*** DATA Section Begins ***
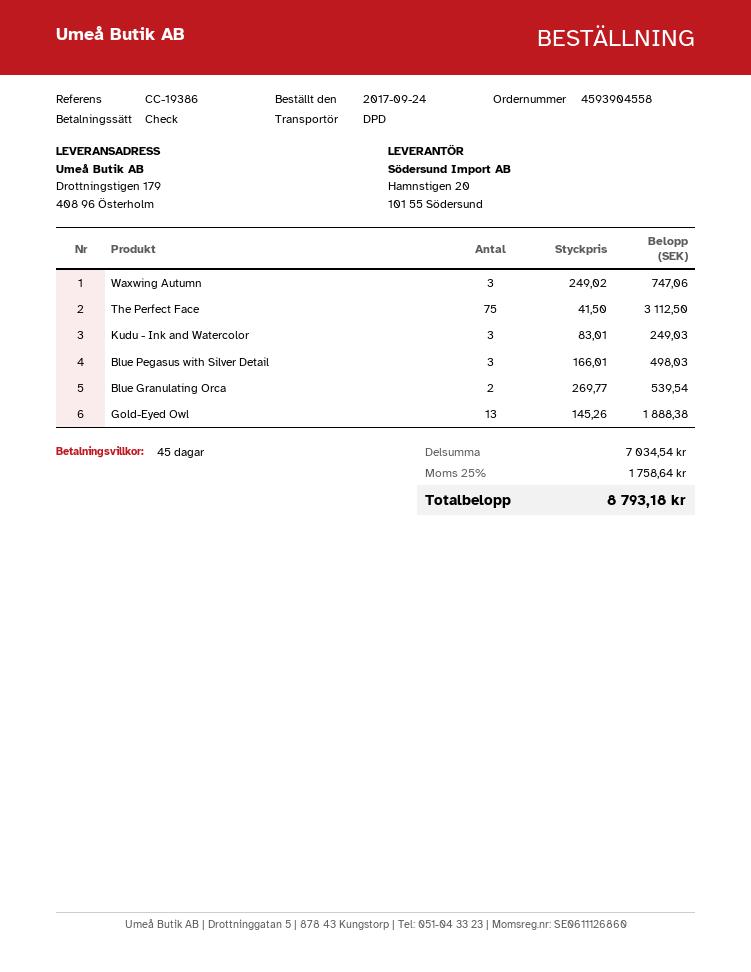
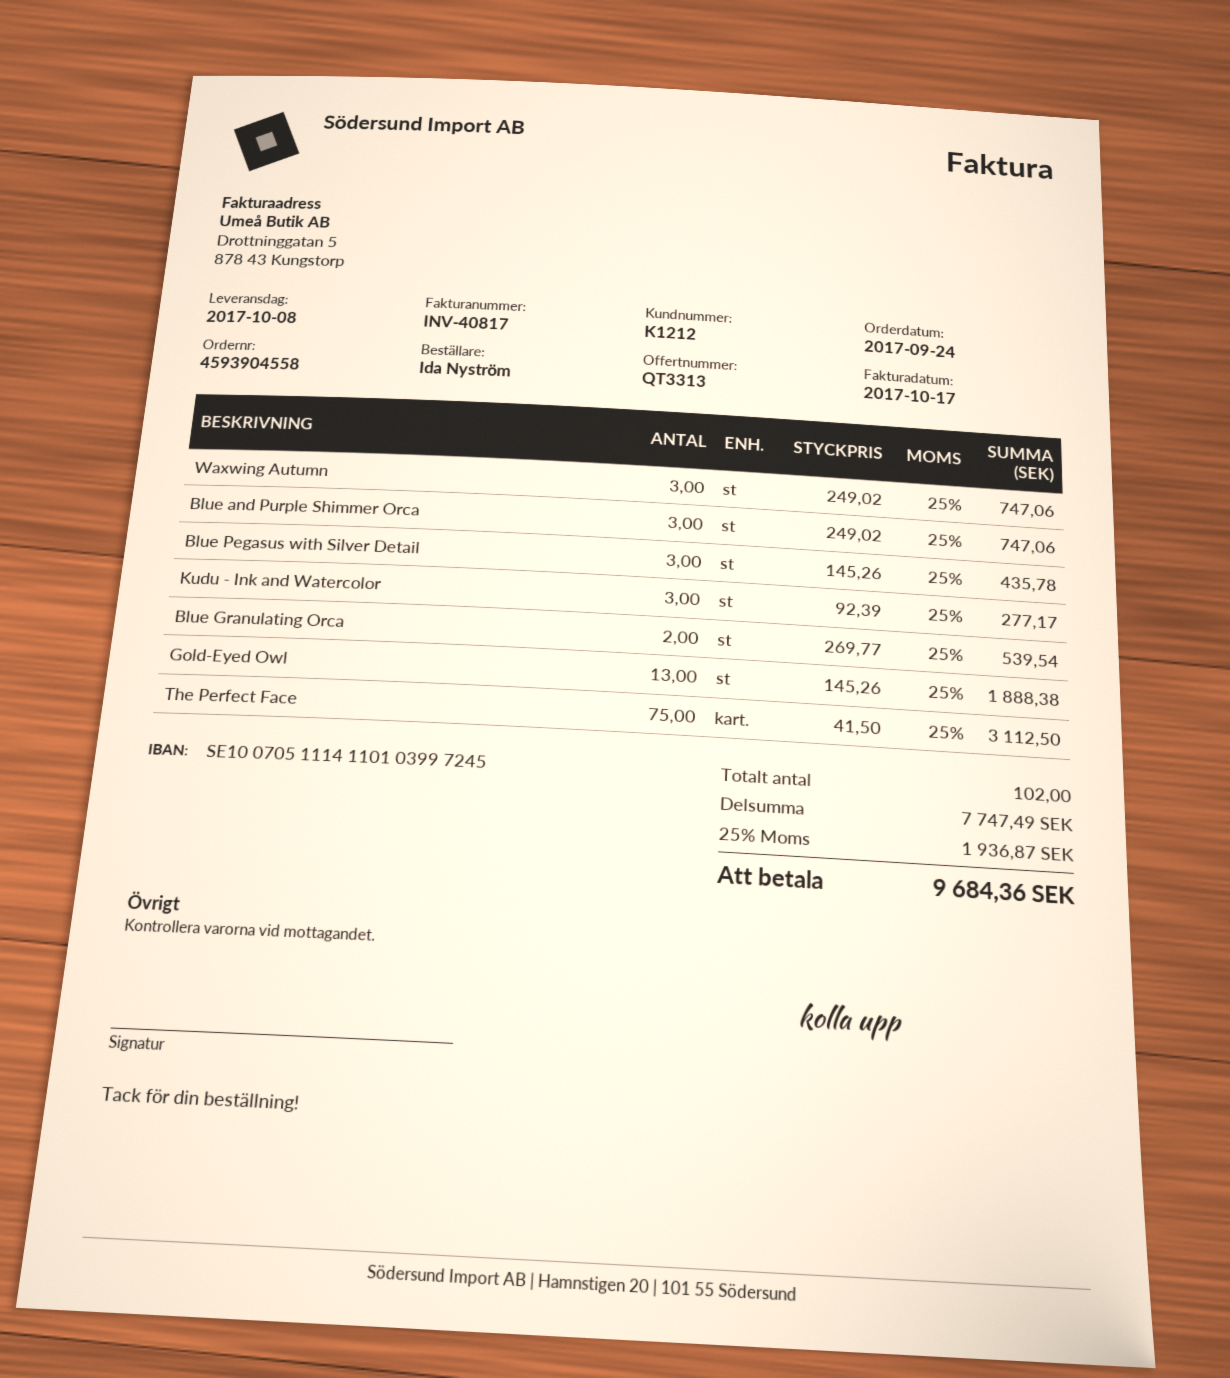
Kudu - Ink and Watercolor: 3 x 83.01 = 249.03 -> 3 x 92.39 = 277.17
Blue Pegasus with Silver Detail: 3 x 166.01 = 498.03 -> 3 x 145.26 = 435.78
Blue and Purple Shimmer Orca: none -> 3 x 249.02 = 747.06
subtotal: 7034.54 -> 7747.49
tax: 25% = 1758.64 -> 25% = 1936.87
total: 8793.18 -> 9684.36

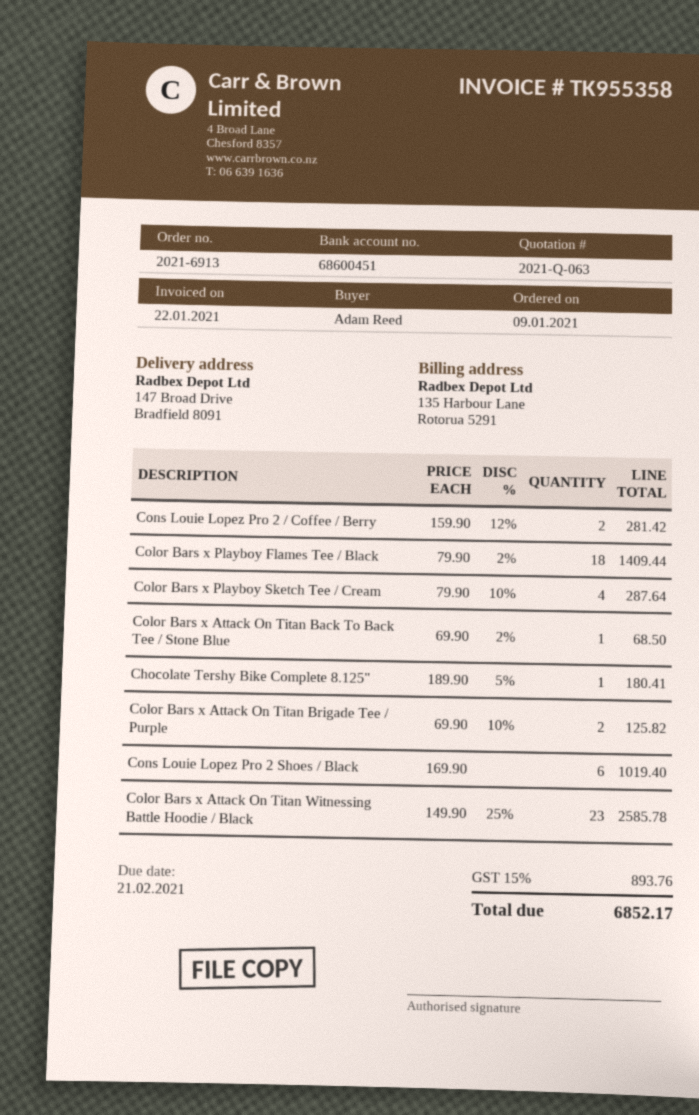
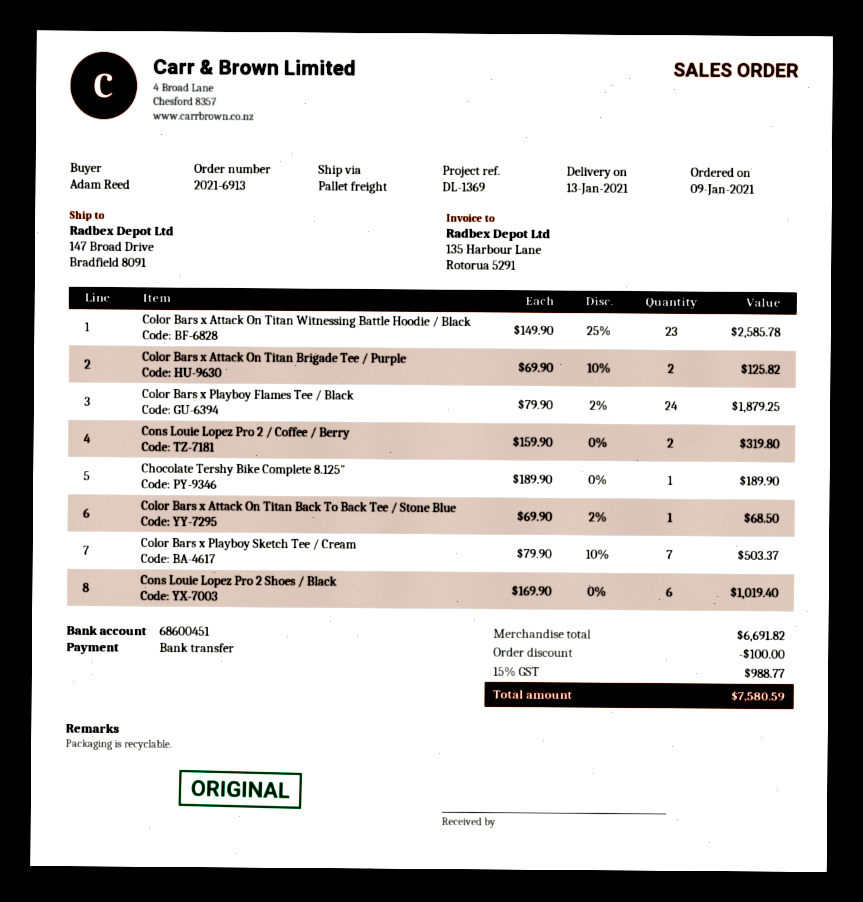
Cons Louie Lopez Pro 2 / Coffee / Berry: 2 x 159.90 - 12% = 281.42 -> 2 x 159.90 = 319.80
Color Bars x Playboy Flames Tee / Black: 18 x 79.90 - 2% = 1409.44 -> 24 x 79.90 - 2% = 1879.25
Color Bars x Playboy Sketch Tee / Cream: 4 x 79.90 - 10% = 287.64 -> 7 x 79.90 - 10% = 503.37
Chocolate Tershy Bike Complete 8.125": 1 x 189.90 - 5% = 180.41 -> 1 x 189.90 = 189.90
discount: none -> 100.00
tax: 15% = 893.76 -> 15% = 988.77
total: 6852.17 -> 7580.59

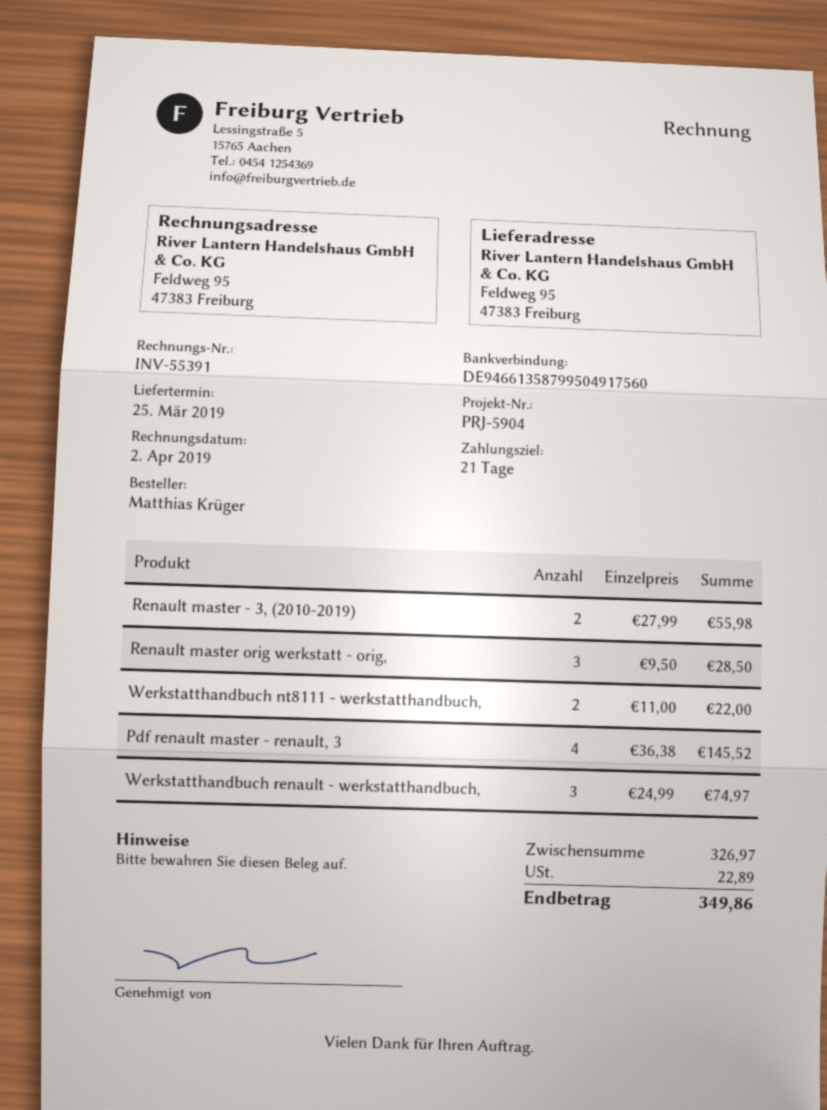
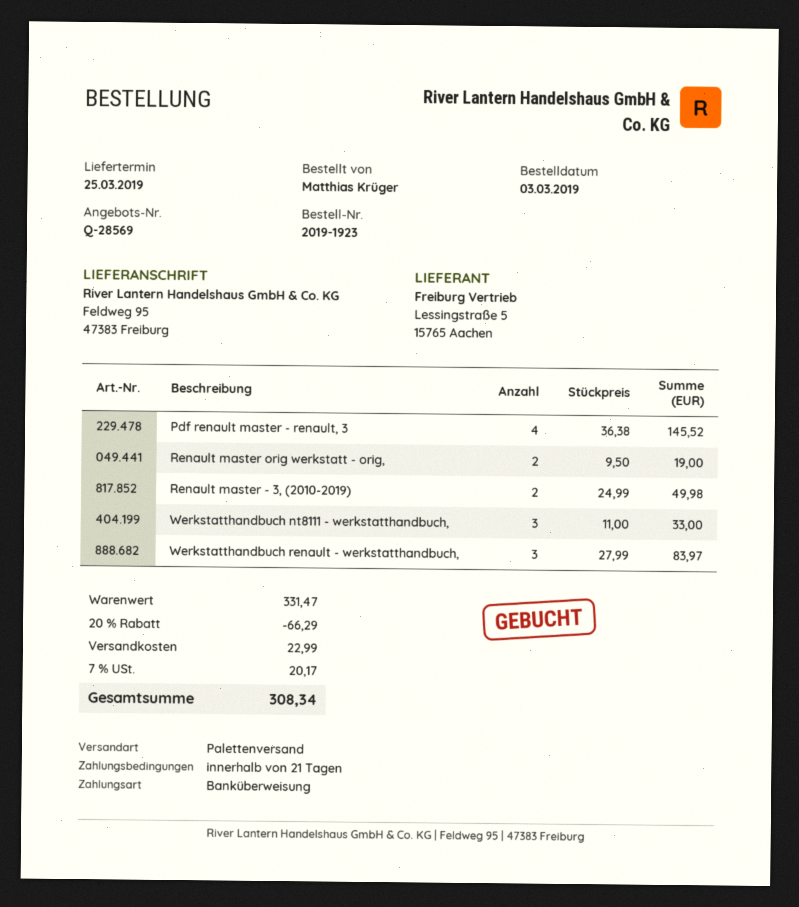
Renault master - 3, (2010-2019): 2 x 27.99 = 55.98 -> 2 x 24.99 = 49.98
Renault master orig werkstatt - orig,: 3 x 9.50 = 28.50 -> 2 x 9.50 = 19.00
Werkstatthandbuch nt8111 - werkstatthandbuch,: 2 x 11.00 = 22.00 -> 3 x 11.00 = 33.00
Werkstatthandbuch renault - werkstatthandbuch,: 3 x 24.99 = 74.97 -> 3 x 27.99 = 83.97
subtotal: 326.97 -> 331.47
discount: none -> 20% = 66.29
shipping: none -> 22.99
tax: 22.89 -> 20.17
total: 349.86 -> 308.34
*** DATA Section Ends ***
__YOUR OBJECTIVE__
Write out, without alteration, the line that contains "Werkstatthandbuch renault - werkstatthandbuch,: 3" and all subsequent lines down to the end of the data above.

__EXPECTED ANSWER__
Werkstatthandbuch renault - werkstatthandbuch,: 3 x 24.99 = 74.97 -> 3 x 27.99 = 83.97
subtotal: 326.97 -> 331.47
discount: none -> 20% = 66.29
shipping: none -> 22.99
tax: 22.89 -> 20.17
total: 349.86 -> 308.34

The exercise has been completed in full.